La primera es la evitación del transporte. Trabajar en casa significa no tener que desplazarse hasta el lugar de trabajo. Ni las molestias de esperas y aglomeraciones, ni el tiempo del viaje, ni el gasto en coche pesan ya en la jornada laboral. Además, quien trabaja en el hogar puede estar vestido con total comodidad y regular la temperatura del lugar según preferencias personales. Los horarios no son rígidos y todo lo anterior más cuanto quiera matizarse mejoran las condiciones del rendimiento final.
Frente a estas ventajas caben los inconvenientes. Es verdad que a distancia no hay horarios pero, por eso mismo, se puede imponer al empleado una tarea que exceda a lo que sería una jornada formal. Si bien el jefe no está al alcance de la mano, no menos cierto es que está activo todo el día y que puede llamar al empleado a horas que no coincidan ya con las de una oficina normal.
¿Cuestión de control?
El control, aparentemente laxo, se torna inesperadamente cargoso. Lo mismo en cuanto a la situación del laborante. Está claro que un ordenador se puede llevar a cualquier lugar y desde éste, cumplir con la tarea.

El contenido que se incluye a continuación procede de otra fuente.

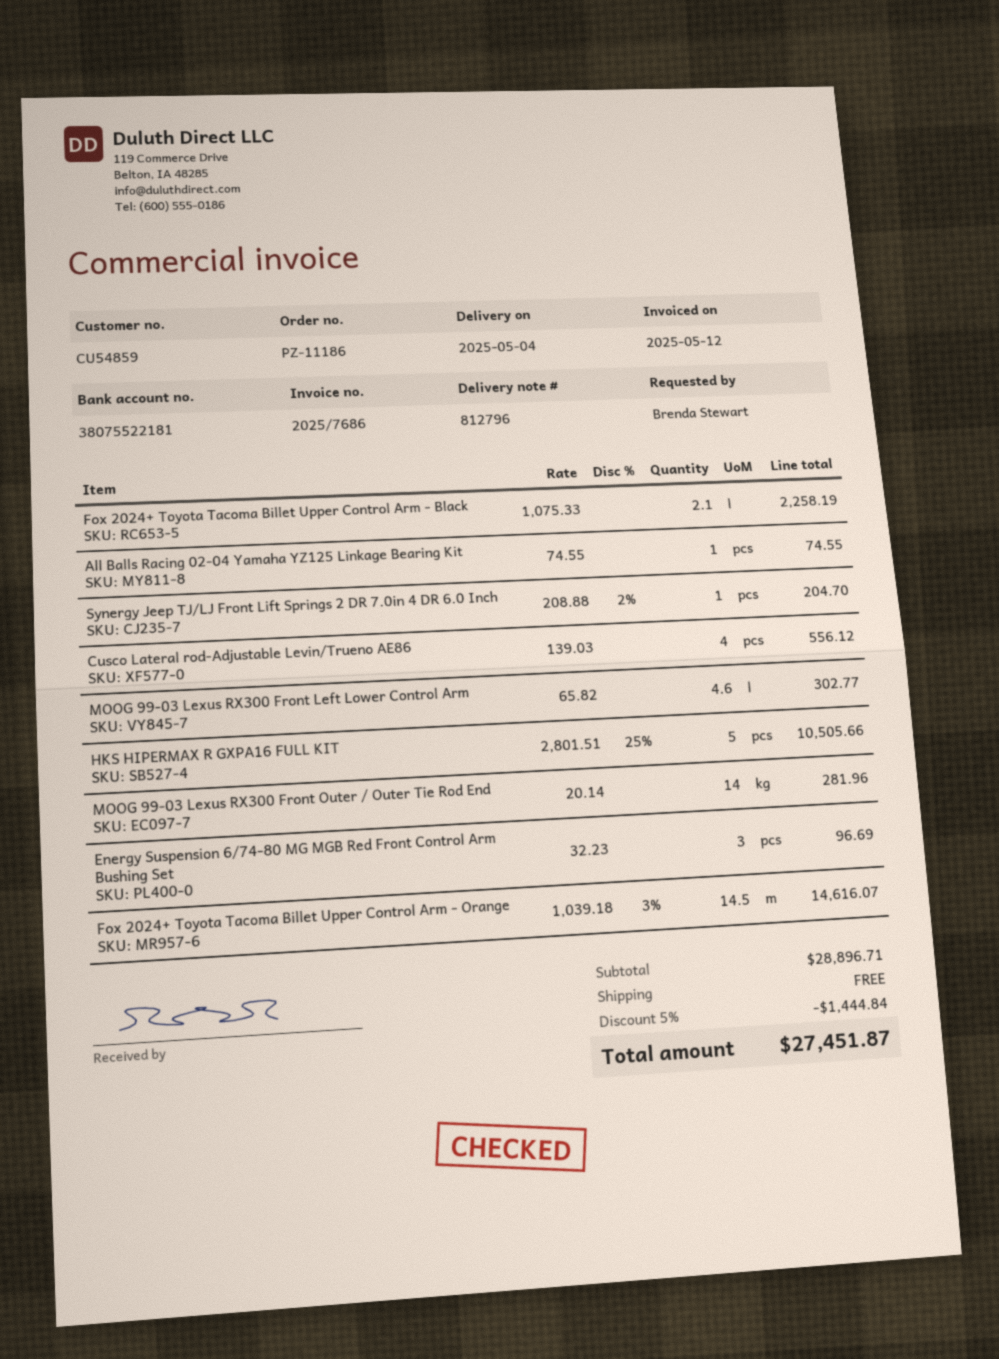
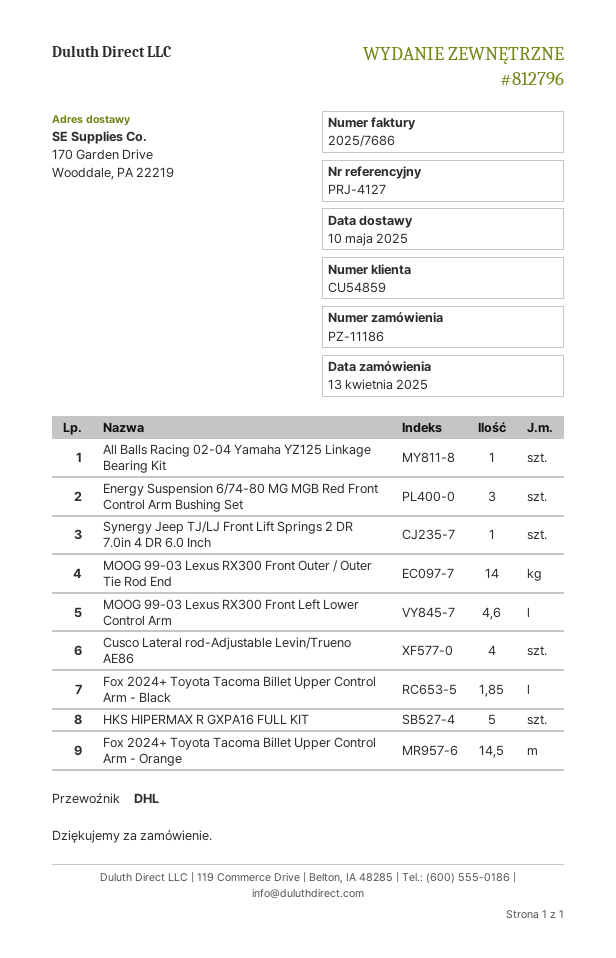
delivery date: 2025-05-04 -> 2025-05-10
Fox 2024+ Toyota Tacoma Billet Upper Control Arm - Black: 2.1 -> 1.85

Pero ¿qué jefe verá con alborozo que el trabajador se desempeña en una playa rodeado de bañistas? En casa se está bien pues nos rodean los objetos propios y tenemos un sentimiento respecto a lo nuestro que no se nos da en el despacho o el taller. Pero ¿no nos distrae tanta familiaridad de nuestro empeño principal? ¿No hay timbrazos, llamadas familiares, niños que van al colegio, niños que vienen del colegio y asistentas pasando el aspirador?
Ventajas e inconvenientes
La onda expansiva del trabajo en casa parece haber alcanzado una altura que exige detenerse. Así lo han entendido grandes grupos empresarios como el distribuidor Amazon y la banca Morgan, que han formulado reparos estadísticamente comprobados en cuanto a la productividad de la domesticidad laboral.
Tanto es así que han hecho reponer a sus personales en los edificios de las respectivas empresas. Los argumentos son de orden personal más que fríamente técnicos. El empleado está mejor en la compañía del jefe que lo controla pero también lo apoya, así como la cercanía y la comunidad de los compañeros socializan y hasta amenizan las horas productivas.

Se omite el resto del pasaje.